Suppose FTTH fiber is currently the prerogative of the most populous cities. In that case, many users – residing in suburbs or small urban centers – can activate an FTTC fiber connection that can offer from 30 Mbps upstream and 10 Mbps upstream.
Ultra-broadband connectivity, in the case of the FTTC architectural solution, is provided thanks to the presence of mini-DSLAM devices mounted above the street cabinets.
The mini-DSLAMs, powered from the control panel or locally, can connect up to 48 customers in the compact version and up to 192 in the modular versions with multiple slots. Each “downstream” customer is connected using a single copper pair using VDSL2 technology.
Thanks to the recent use of G.fast technology, telecommunications operators can offer well over 30 Mbps even in FTTC mode.
When the street cabinet is no more than 150 meters from the customer’s site, data can be transferred between 200 and 500 Mbps downstream. Around 500-600 meters away from the street cabinet, you can get up to 100-150 Mbps.

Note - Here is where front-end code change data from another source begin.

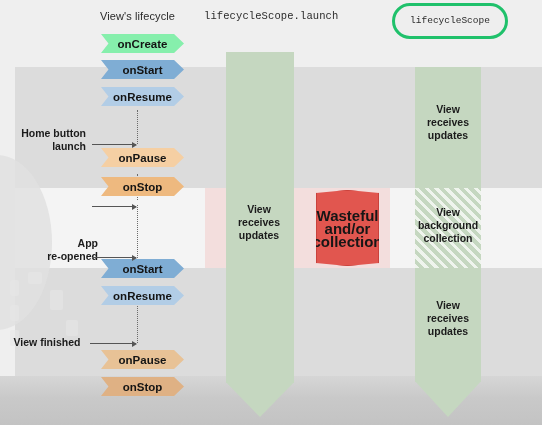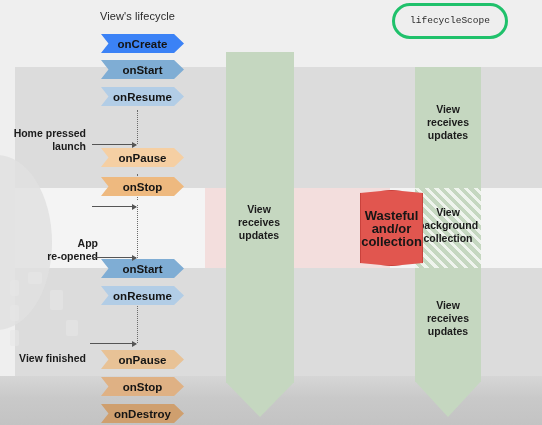--- a/index.html
+++ b/index.html
@@ -59,21 +59,21 @@
     clip-path:polygon(0 0,100% 0,100% 76%,50% 100%,0 76%);}
 
   .colabel{position:absolute;width:66px;text-align:center;font-size:10.5px;
     font-weight:bold;line-height:13px;color:#1b1b1b;}
 
   .redbox{
     position:absolute;left:316px;top:190px;width:63px;height:76px;
     background:#e1564f;border:1px solid #c9423c;box-sizing:border-box;
     clip-path:polygon(0 4%,50% 0,100% 4%,100% 96%,50% 100%,0 96%);
     display:flex;align-items:center;justify-content:center;text-align:center;
-    font-size:13px;font-weight:bold;line-height:13px;color:#161616;margin-left:44px;
+    font-size:15px;font-weight:bold;line-height:13px;color:#161616;
   }
 
   
   .evt{position:absolute;font-size:10.5px;font-weight:bold;line-height:12.5px;
     text-align:right;color:#1b1b1b;}
   .evt-arrow{position:absolute;height:1px;background:#555;}
   .evt-arrow::after{content:"";position:absolute;right:-1px;top:-2.5px;
     border-left:5px solid #555;border-top:3px solid transparent;border-bottom:3px solid transparent;}
 
   .dashline{position:absolute;left:137px;width:0;border-left:1.5px dotted #6b6b6b;}
@@ -127,51 +127,51 @@
 
   <div class="redbox">
     <div>
       <span>Wasteful</span><br>
       <span>and/or</span><br>
       <span>collection</span>
     </div>
   </div>
 
   <div class="hdr hdr-view">View's lifecycle</div>
+  <div class="hdr hdr-launch">lifecycleScope.launch</div>
 
   <div class="callout">
     <span>lifecycleScope</span>
   </div>
 
   <div class="dashline" style="top:110px;height:34px;"></div>
   <div class="dashline" style="top:174px;height:26px;"></div>
   <div class="dashline" style="top:205px;height:53px;"></div>
   <div class="dashline" style="top:306px;height:37px;"></div>
 
-  <div class="chev" style="top:34px;background:#3b82f6;">onCreate</div>
+  <div class="chev" style="top:34px;background:#86efac;">onCreate</div>
   <div class="chev" style="top:60px;background:#7fadd4;">onStart</div>
   <div class="chev" style="top:87px;background:#b2cde6;">onResume</div>
   <div class="chev" style="top:148px;background:#f5cfa3;">onPause</div>
   <div class="chev" style="top:177px;background:#eeb97f;">onStop</div>
   <div class="chev" style="top:259px;background:#7fadd4;">onStart</div>
   <div class="chev" style="top:286px;background:#b2cde6;">onResume</div>
   <div class="chev" style="top:350px;background:#e8c296;">onPause</div>
   <div class="chev" style="top:377px;background:#dfb184;">onStop</div>
-  <div class="chev" style="top:404px;background:#cf9f6e;">onDestroy</div>
 
   <div class="evt" style="left:8px;top:127px;width:78px;">
-    <span>Home pressed</span><br>
+    <span>Home button</span><br>
     <span>launch</span>
   </div>
   <div class="evt-arrow" style="left:92px;top:144px;width:44px;"></div>
 
   <div class="evt-arrow" style="left:92px;top:206px;width:44px;"></div>
 
   <div class="evt" style="left:20px;top:237px;width:78px;">
     <span>App</span><br>
     <span>re-opened</span>
   </div>
   <div class="evt-arrow" style="left:92px;top:257px;width:44px;"></div>
 
-  <div class="evt" style="left:8px;top:352px;width:78px;">View finished</div>
+  <div class="evt" style="left:8px;top:336px;width:78px;text-align:center;">View finished</div>
   <div class="evt-arrow" style="left:90px;top:343px;width:46px;"></div>
 
 </div>
 
 </body></html>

As confirmed by TIM, starting from April 2017, the VDSL2 35b technical profile (so-called VDSL Enhanced or EVDSL V7 ) will be made available, which will make it possible to offer ultra-broadband services in FTTC mode up to 200 Mbps downstream.
EVDSL is backward compatible with the VDSL2 technical profiles currently in use. The highest performance achievement will be possible only with networking devices capable of supporting the VDSL2 35b technical profile.
However, further steps are already being taken for the future. Nokia has recently shown that it can achieve well5,000 Mbps downstream with a street cabinet placed 70 meters away using XG.fast technology.